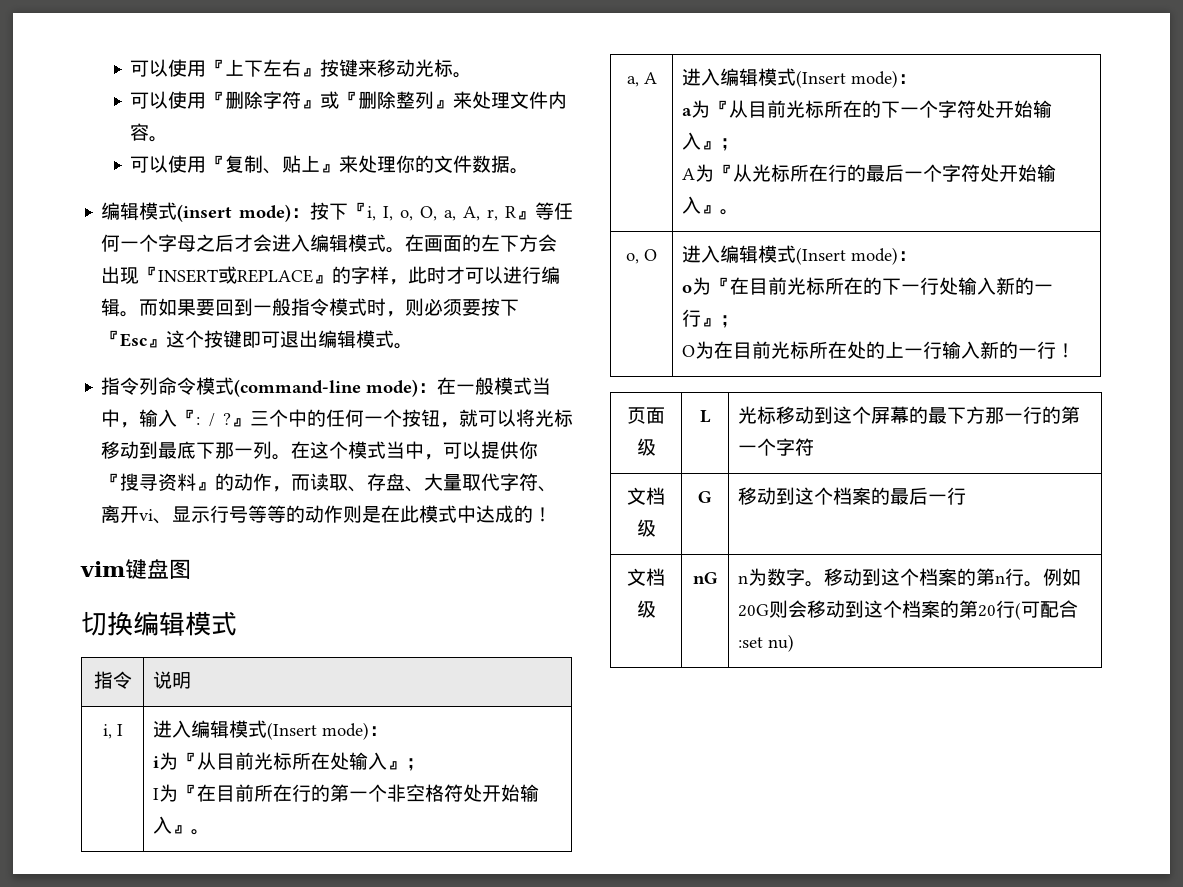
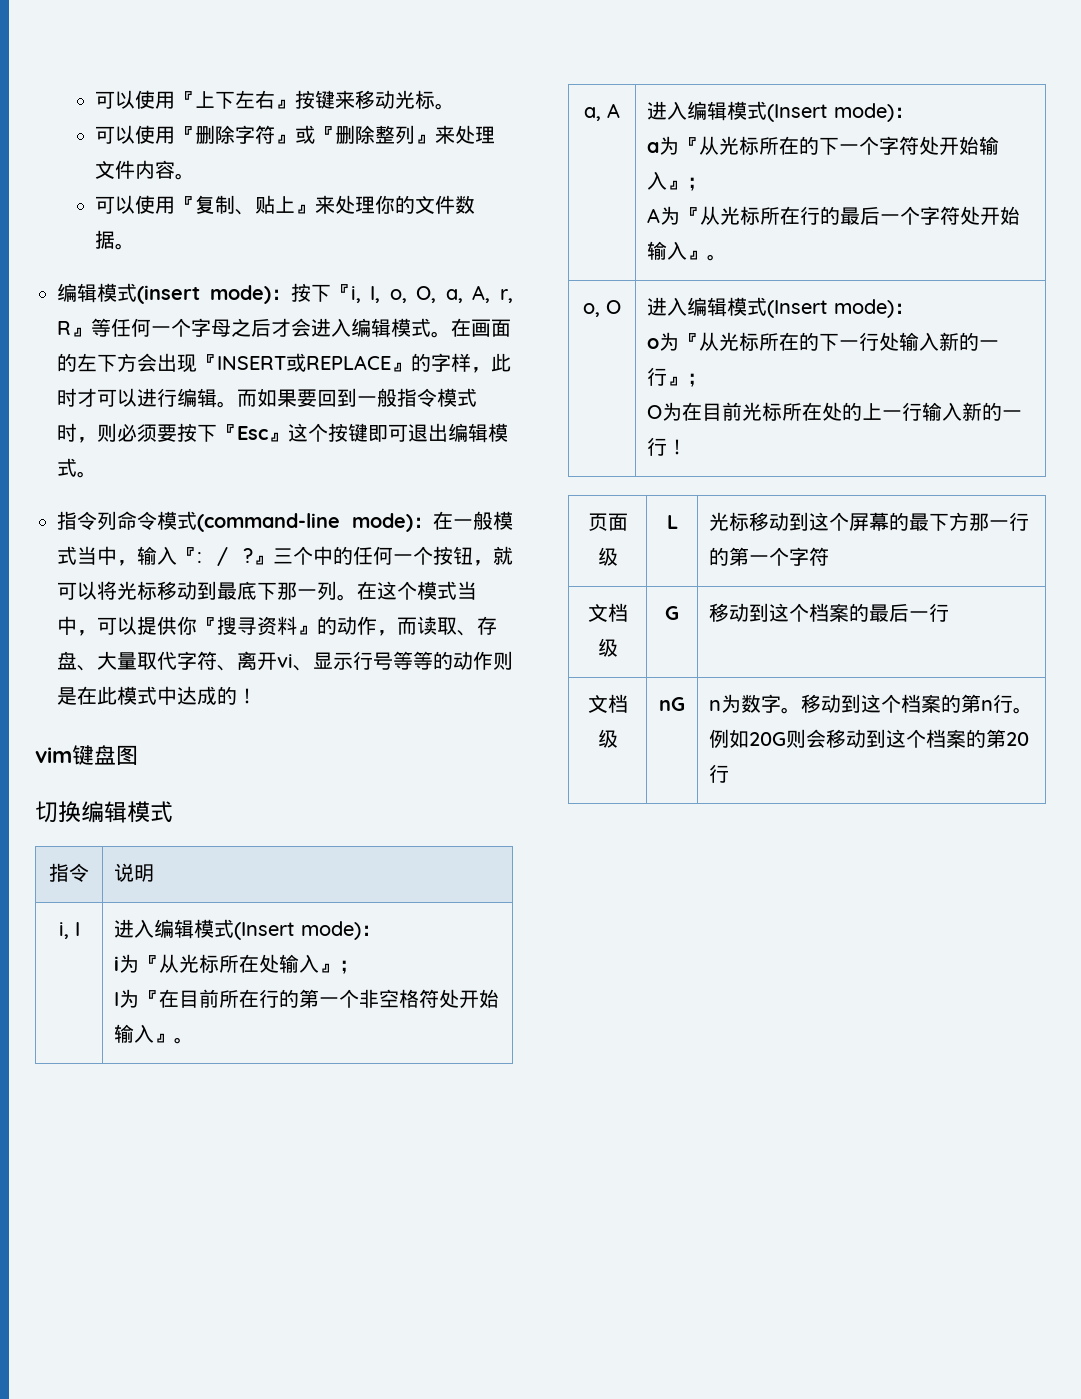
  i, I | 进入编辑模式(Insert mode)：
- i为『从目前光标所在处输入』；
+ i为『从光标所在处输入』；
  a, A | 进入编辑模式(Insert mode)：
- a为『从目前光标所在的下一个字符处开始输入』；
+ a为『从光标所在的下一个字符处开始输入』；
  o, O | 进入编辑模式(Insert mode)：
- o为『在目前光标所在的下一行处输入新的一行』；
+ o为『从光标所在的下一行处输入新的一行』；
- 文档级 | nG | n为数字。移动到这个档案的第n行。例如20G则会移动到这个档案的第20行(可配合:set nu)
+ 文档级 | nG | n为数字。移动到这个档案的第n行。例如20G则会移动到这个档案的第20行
○ ○ ○ ○
Work instructions:
Copy out every line from the data above that has "n为数字" in it.

Answer for this exercise:
- 文档级 | nG | n为数字。移动到这个档案的第n行。例如20G则会移动到这个档案的第20行(可配合:set nu)
+ 文档级 | nG | n为数字。移动到这个档案的第n行。例如20G则会移动到这个档案的第20行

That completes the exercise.